**SUPPLIED ENTRIES:**
##########

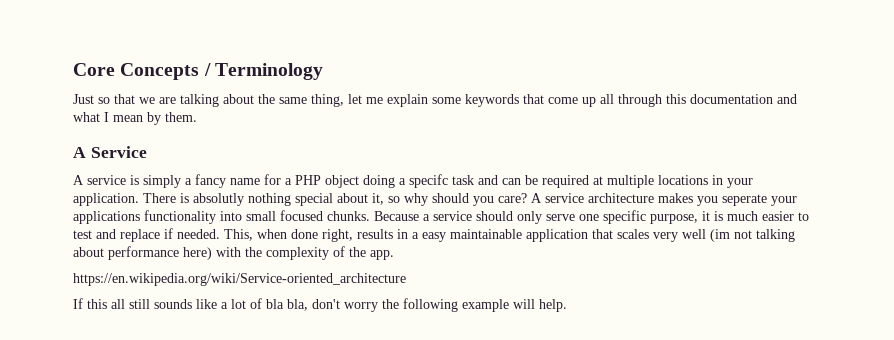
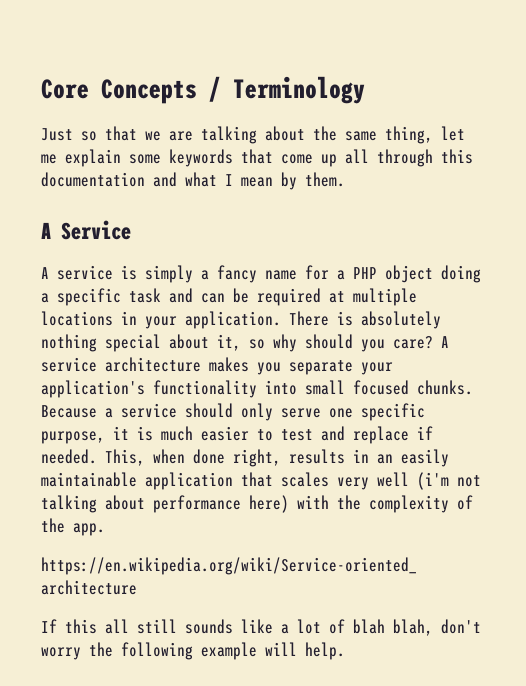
[409,174,448,188] specifc -> [57,288,121,306] specific
[193,193,244,206] absolutly -> [361,311,441,329] absolutely
[722,194,797,206] [73,211,140,224] seperate your applications -> [289,360,393,375] [41,380,145,398] separate your application's
[412,232,446,242] a easy -> [377,449,449,467] an easily
[710,229,730,242] (im -> [417,472,449,490] (i'm
[266,299,308,311] bla bla, -> [353,619,433,636] blah blah,

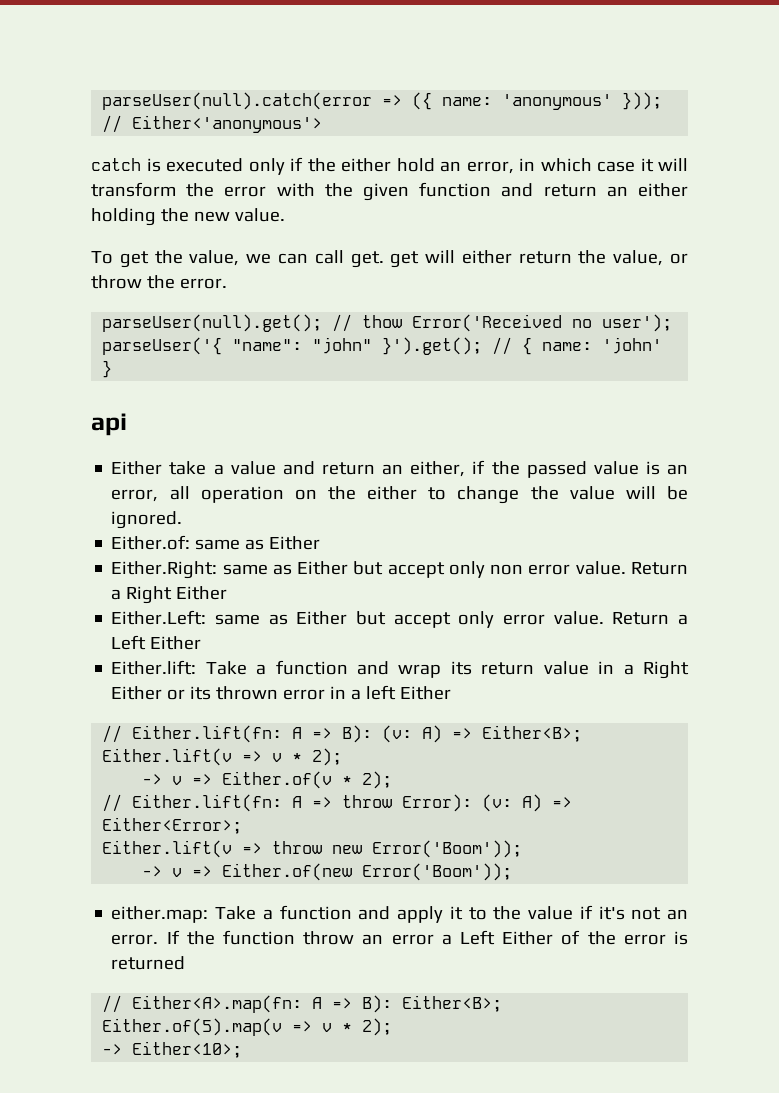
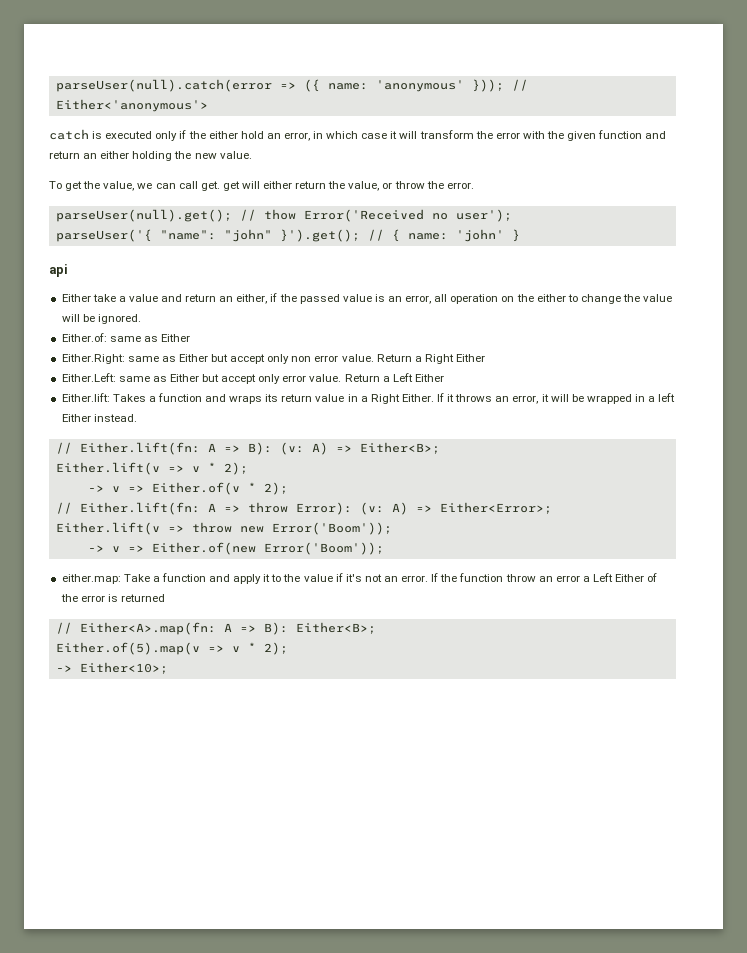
[205,660,442,678] Take a function and wrap -> [112,393,263,404] Takes a function and wraps
[111,686,326,700] Either or its thrown error -> [401,393,632,404] Either. If it throws an error, it will be wrapped
(452, 693) none -> [93,414,137,422] instead.

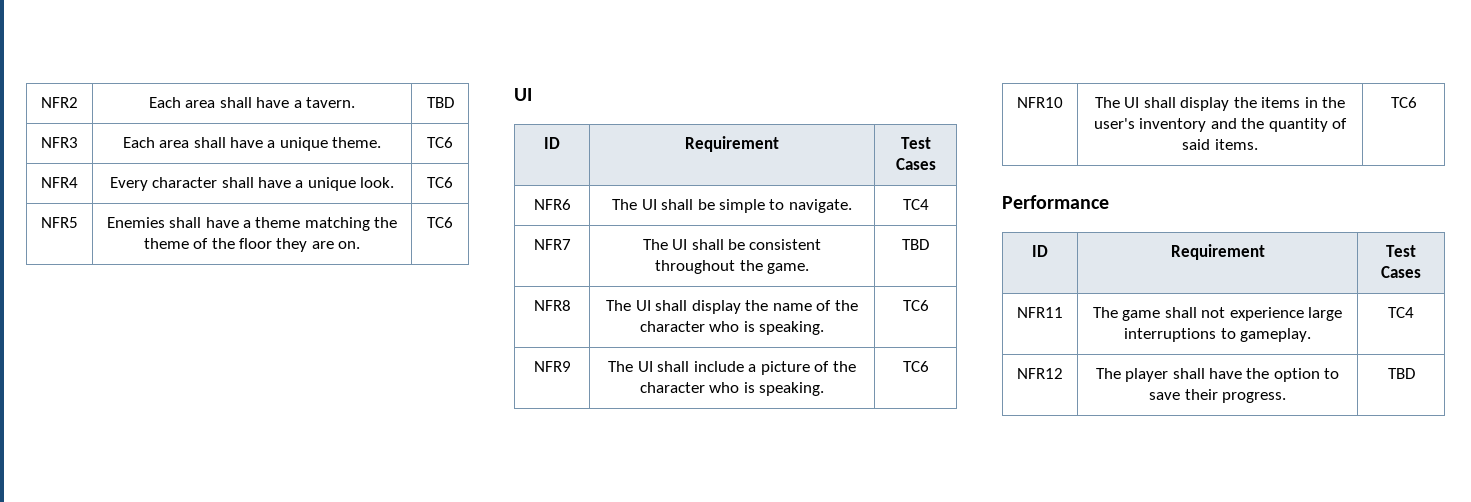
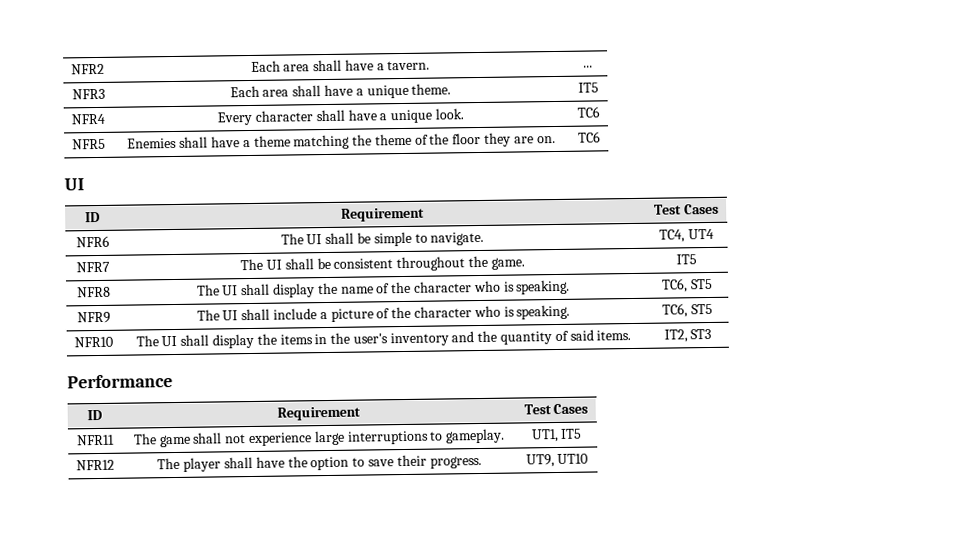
[426,97,454,108] TBD -> [583,65,593,68] ...
[427,137,453,148] TC6 -> [577,82,599,93] IT5
[902,199,929,210] TC4 -> [659,228,714,243] TC4, UT4
[902,239,929,250] TBD -> [676,254,697,265] IT5
[902,300,929,311] TC6 -> [662,278,713,293] TC6, ST5
[902,361,929,372] TC6 -> [662,303,713,318] TC6, ST5
[1390,97,1417,108] TC6 -> [663,328,712,343] IT2, ST3
[1388,307,1414,318] TC4 -> [530,428,583,443] UT1, IT5
[1387,368,1415,379] TBD -> [525,453,589,468] UT9, UT10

##########

**EXERCISE OBJECTIVE:** The answer should consist only of the lines from the one with "[1388,307,1414,318] TC4 ->" to the final line of the records above, retyped word for word.

**RESPONSE TO THE TASK:**
[1388,307,1414,318] TC4 -> [530,428,583,443] UT1, IT5
[1387,368,1415,379] TBD -> [525,453,589,468] UT9, UT10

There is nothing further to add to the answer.